» DIRECTIONS: Pull out of the data below the stretch of lines bounded by the one containing "moved [21,345,771,647] ->" and the one containing "none -> [22,278,483,393]", both bounds included, unchanged.

======== MATERIAL FOR THE TASK

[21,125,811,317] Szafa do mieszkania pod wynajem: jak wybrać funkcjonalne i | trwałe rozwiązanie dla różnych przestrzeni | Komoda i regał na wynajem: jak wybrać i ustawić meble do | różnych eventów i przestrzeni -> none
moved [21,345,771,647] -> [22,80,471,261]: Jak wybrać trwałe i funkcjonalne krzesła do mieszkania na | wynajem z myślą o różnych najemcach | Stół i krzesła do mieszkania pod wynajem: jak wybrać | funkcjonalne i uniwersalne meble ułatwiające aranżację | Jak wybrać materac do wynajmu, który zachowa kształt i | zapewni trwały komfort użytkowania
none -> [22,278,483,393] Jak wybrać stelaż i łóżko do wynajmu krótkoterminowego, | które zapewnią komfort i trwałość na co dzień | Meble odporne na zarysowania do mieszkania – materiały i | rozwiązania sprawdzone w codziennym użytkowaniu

================
======== MATERIAL FOR THE TASK

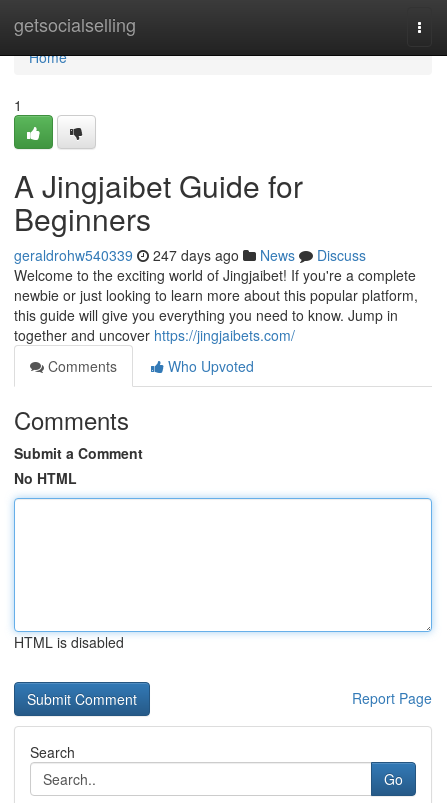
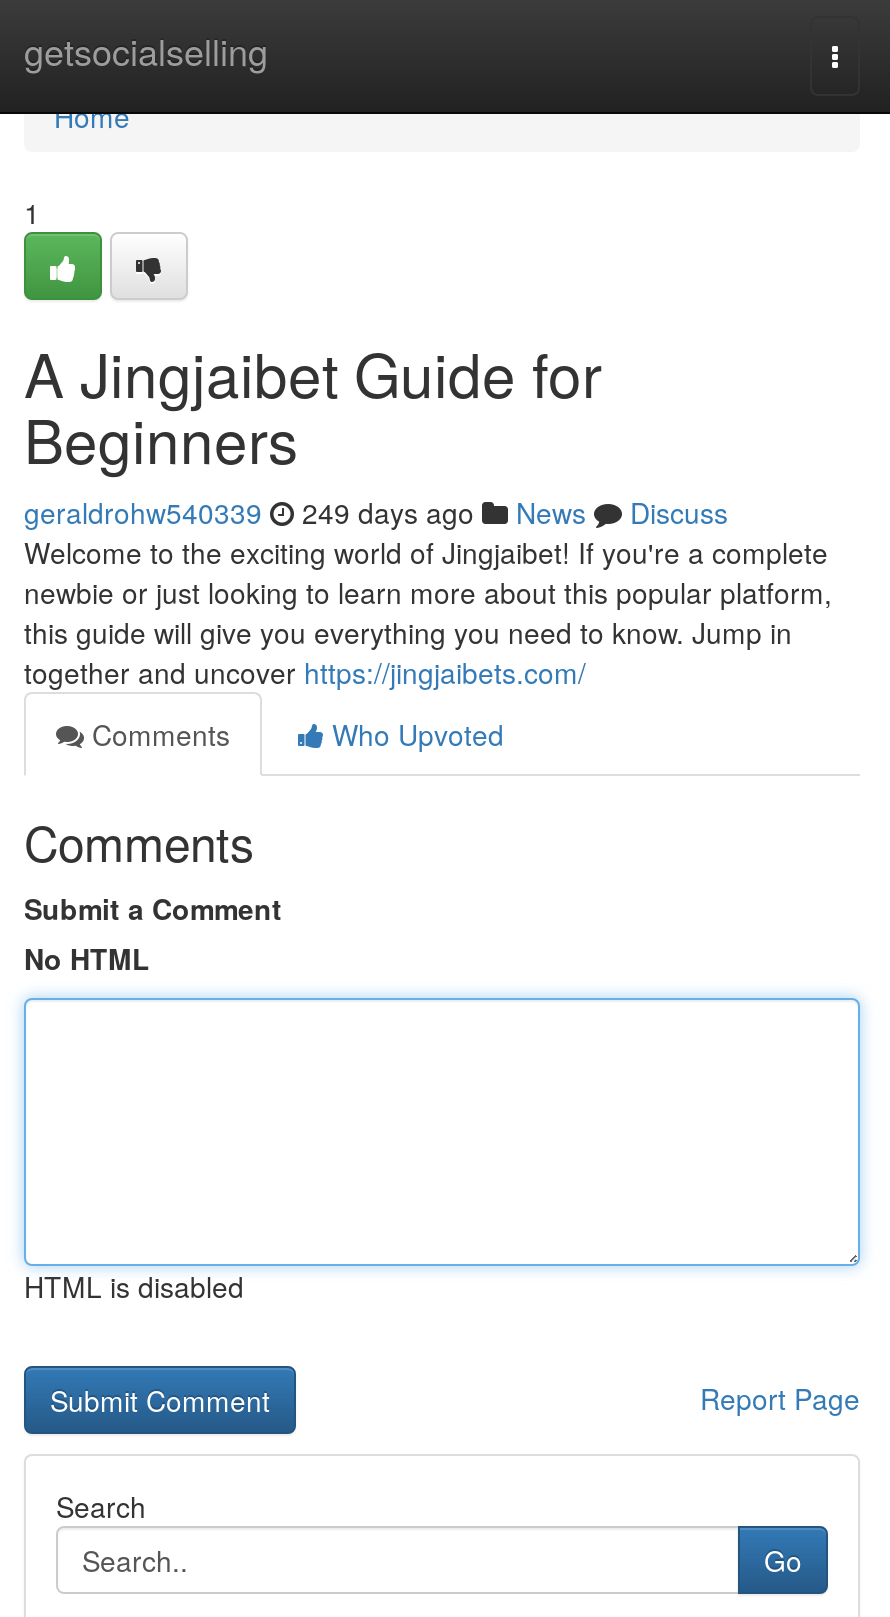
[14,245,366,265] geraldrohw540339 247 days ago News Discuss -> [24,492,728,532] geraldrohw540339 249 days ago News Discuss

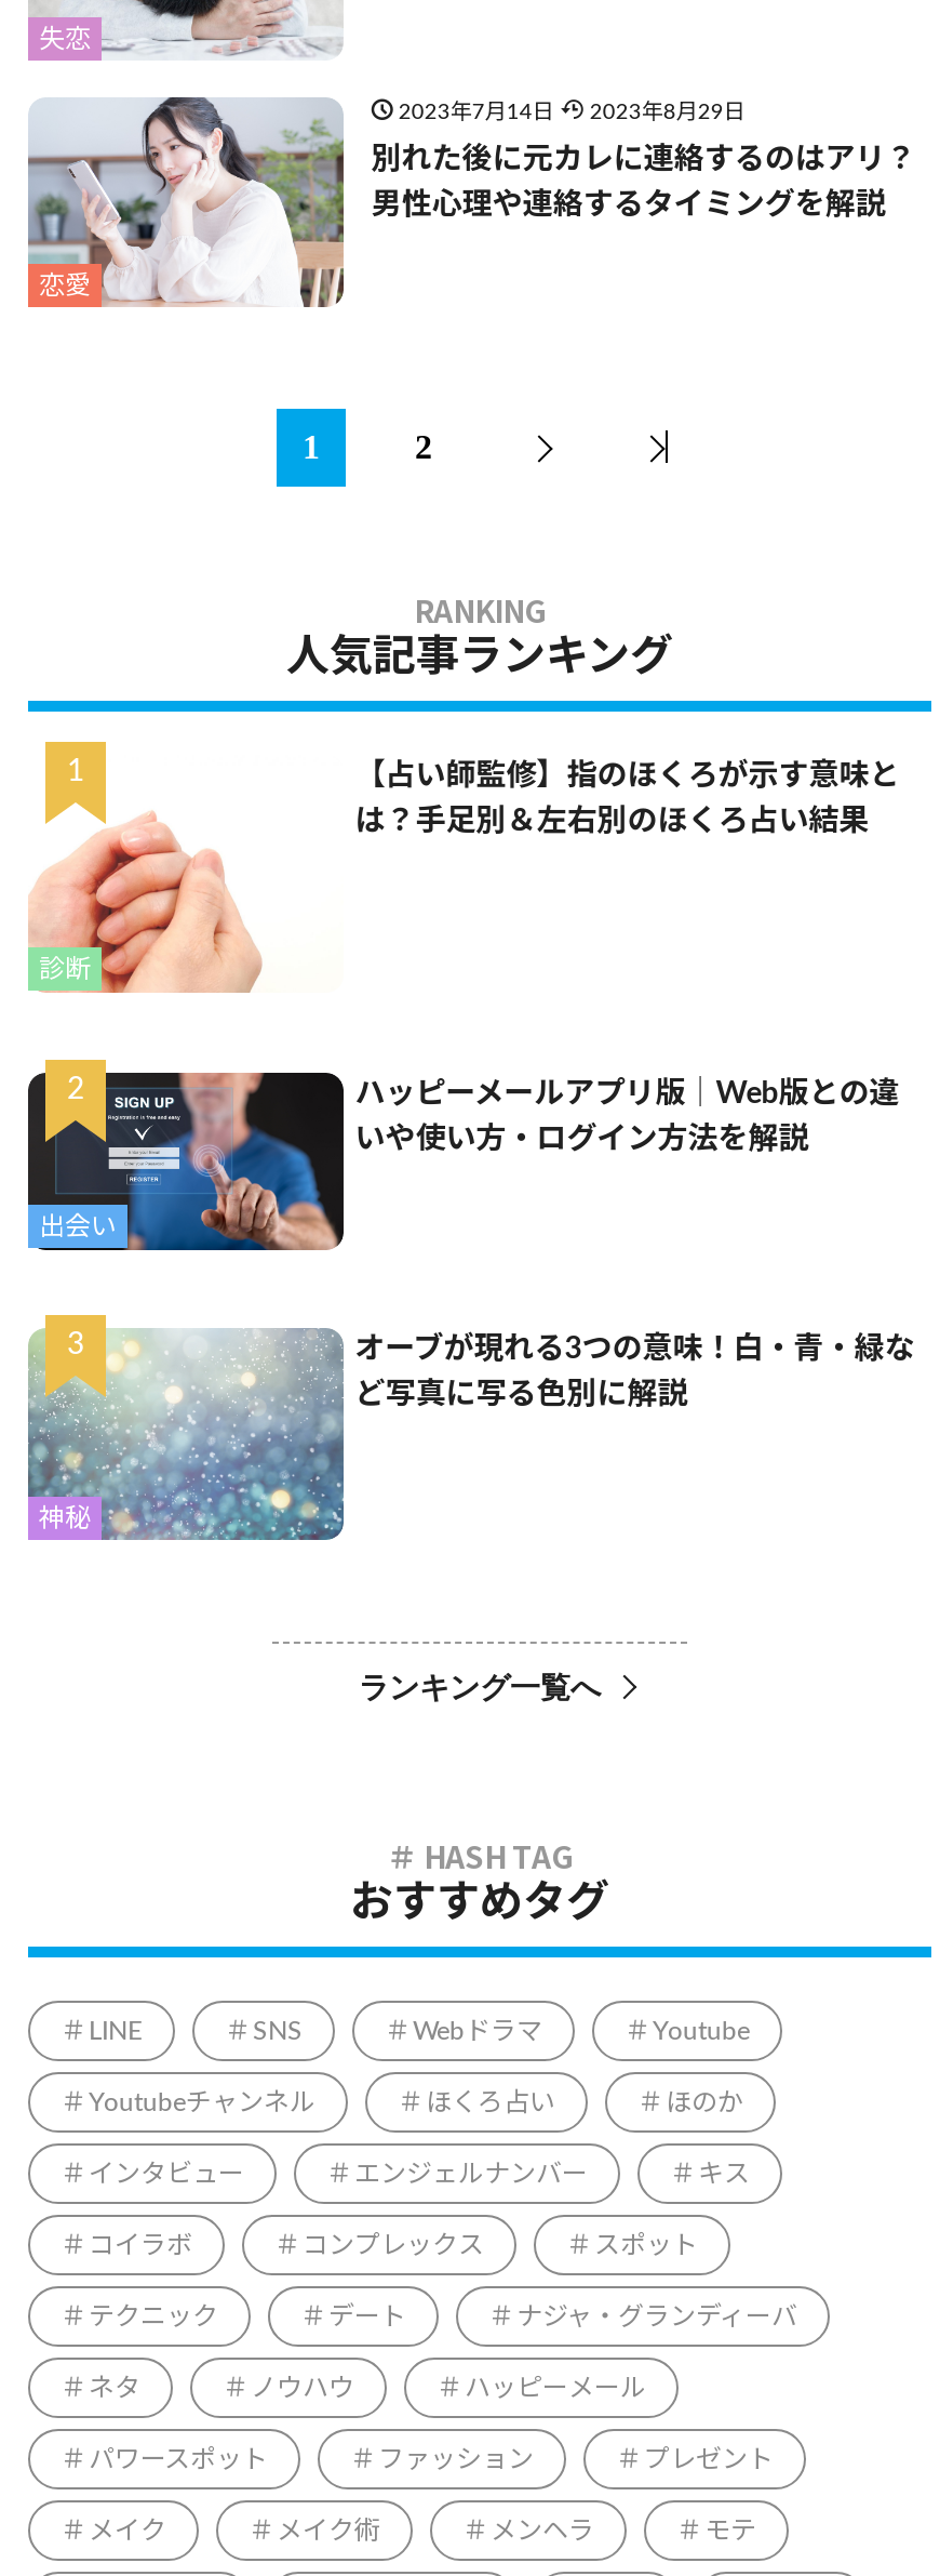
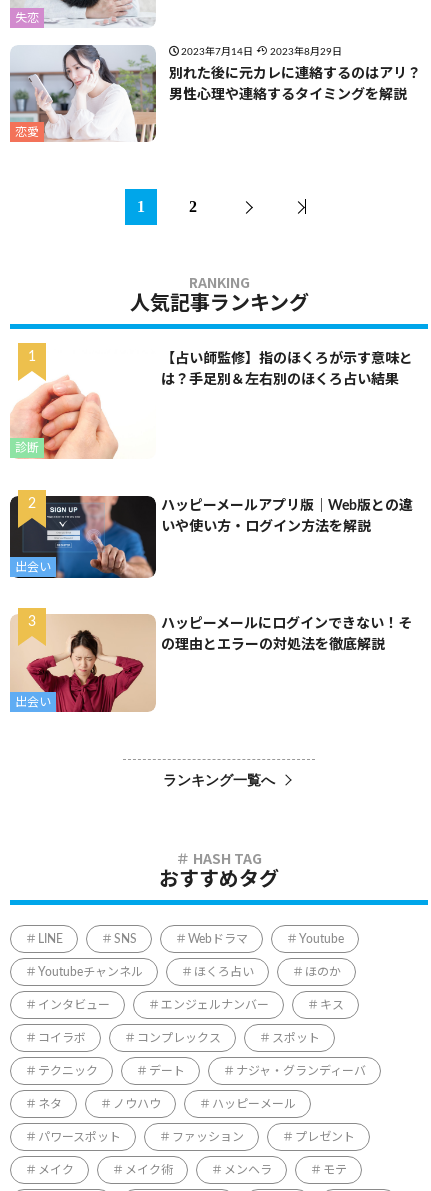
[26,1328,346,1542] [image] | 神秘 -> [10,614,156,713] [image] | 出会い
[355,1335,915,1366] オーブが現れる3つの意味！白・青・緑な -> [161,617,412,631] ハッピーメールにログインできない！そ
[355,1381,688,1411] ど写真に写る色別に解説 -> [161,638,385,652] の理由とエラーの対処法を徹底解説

================

» WRITTEN ANSWER:
moved [21,345,771,647] -> [22,80,471,261]: Jak wybrać trwałe i funkcjonalne krzesła do mieszkania na | wynajem z myślą o różnych najemcach | Stół i krzesła do mieszkania pod wynajem: jak wybrać | funkcjonalne i uniwersalne meble ułatwiające aranżację | Jak wybrać materac do wynajmu, który zachowa kształt i | zapewni trwały komfort użytkowania
none -> [22,278,483,393] Jak wybrać stelaż i łóżko do wynajmu krótkoterminowego, | które zapewnią komfort i trwałość na co dzień | Meble odporne na zarysowania do mieszkania – materiały i | rozwiązania sprawdzone w codziennym użytkowaniu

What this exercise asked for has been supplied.